Could you give the number of lines in the entries below that contain the word "border"? Only the number is wanted.

§ DATA IN THIS EXERCISE
****

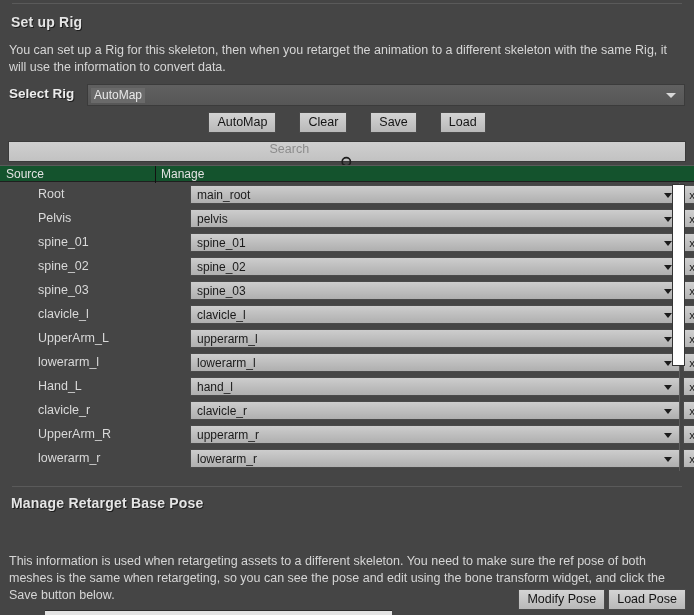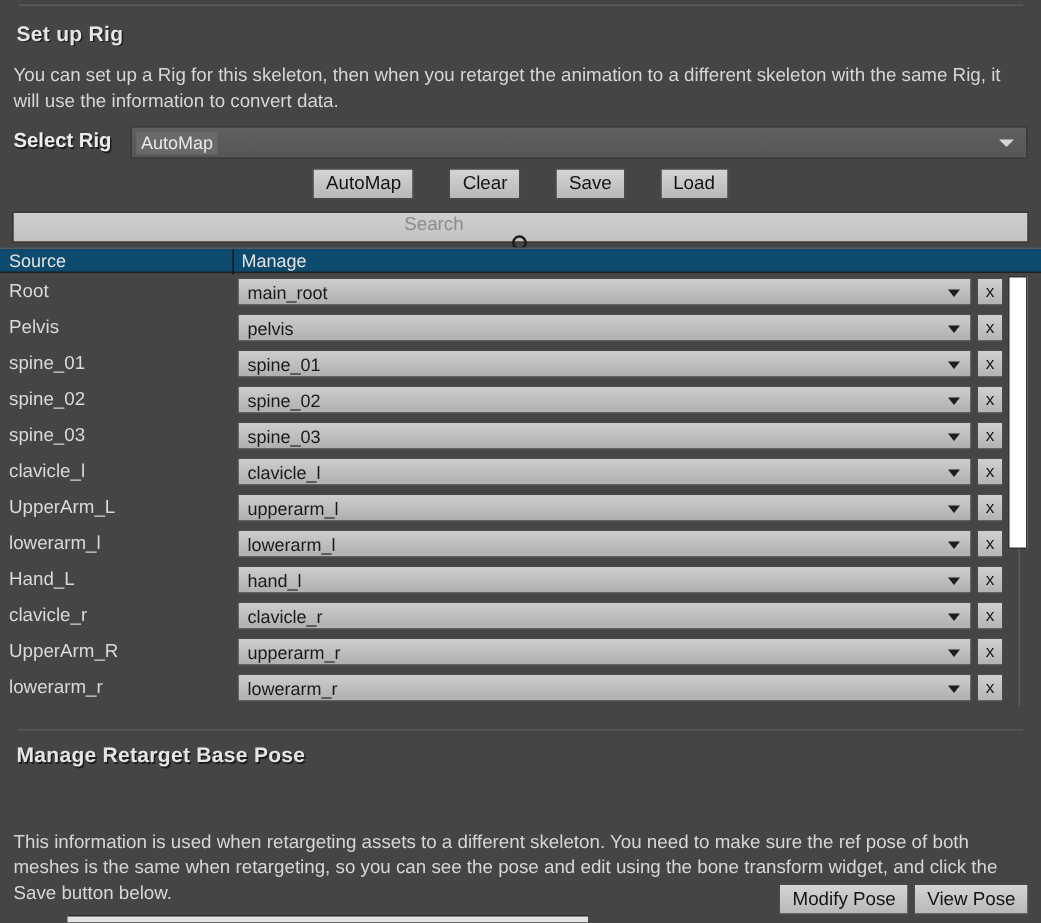--- a/index.html
+++ b/index.html
@@ -95,7 +95,7 @@
   
   #table-header {
     position: absolute; left: 0; top: 165px; width: 694px; height: 17px;
-    background: #0c4a6e;
+    background: #14532d;
     border-top: 1px solid #5a5a5a;
     border-bottom: 1px solid #1f1f1f;
   }

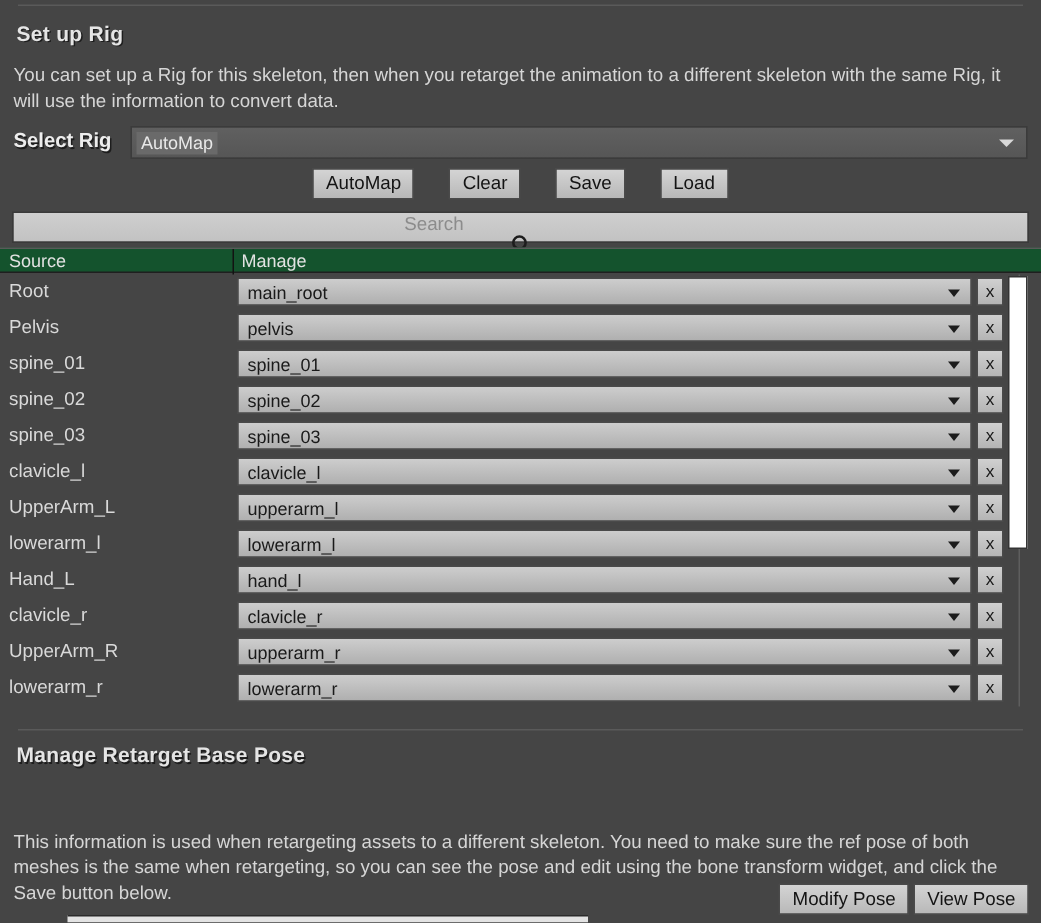--- a/index.html
+++ b/index.html
@@ -115,7 +115,7 @@
     overflow: hidden;
   }
   .row {
-    position: relative; height: 24px; width: 630px;
+    position: relative; height: 24px; width: 630px; margin-left: 32px;
   }
   .src {
     position: absolute; left: 6px; top: 4px;

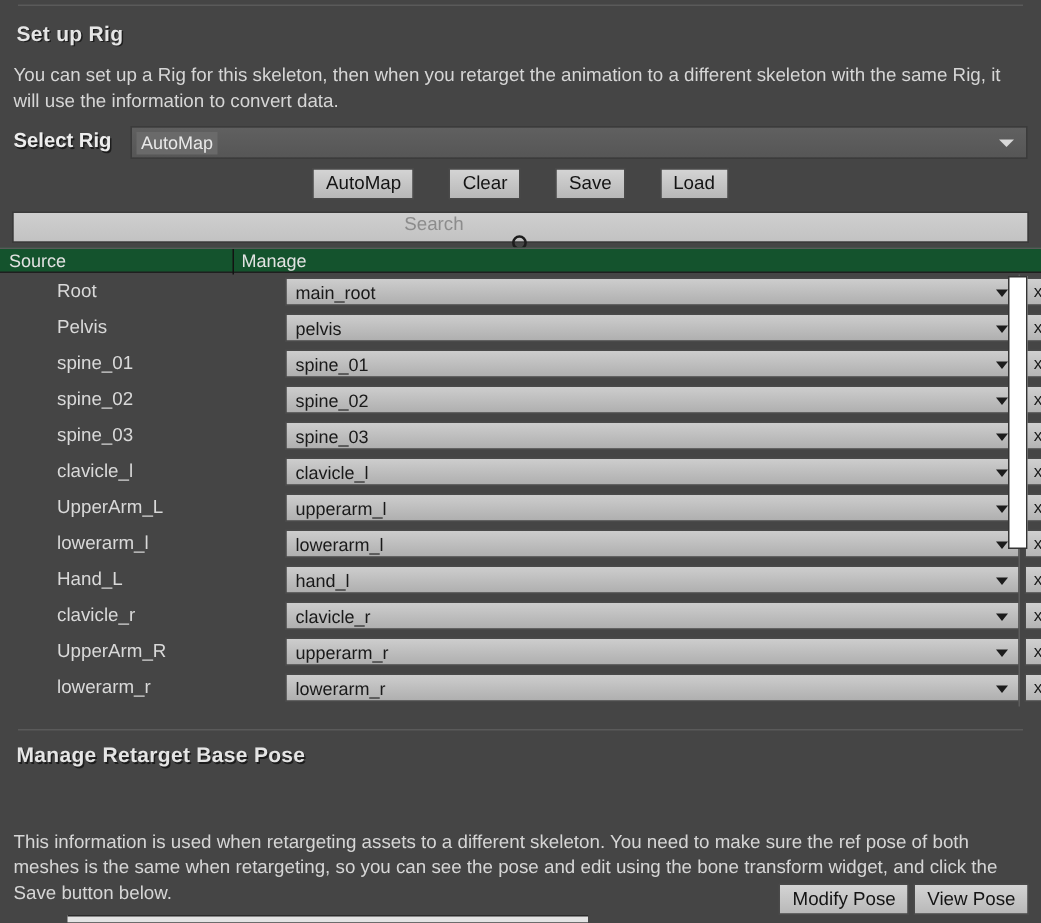--- a/index.html
+++ b/index.html
@@ -324,7 +324,7 @@
 
 <div id="pose-buttons">
     <button class="btn">Modify Pose</button>
-    <button class="btn">View Pose</button>
+    <button class="btn">Load Pose</button>
   </div>
 
 <div id="bottom-strip"></div>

****

§ ANSWER SPACE
2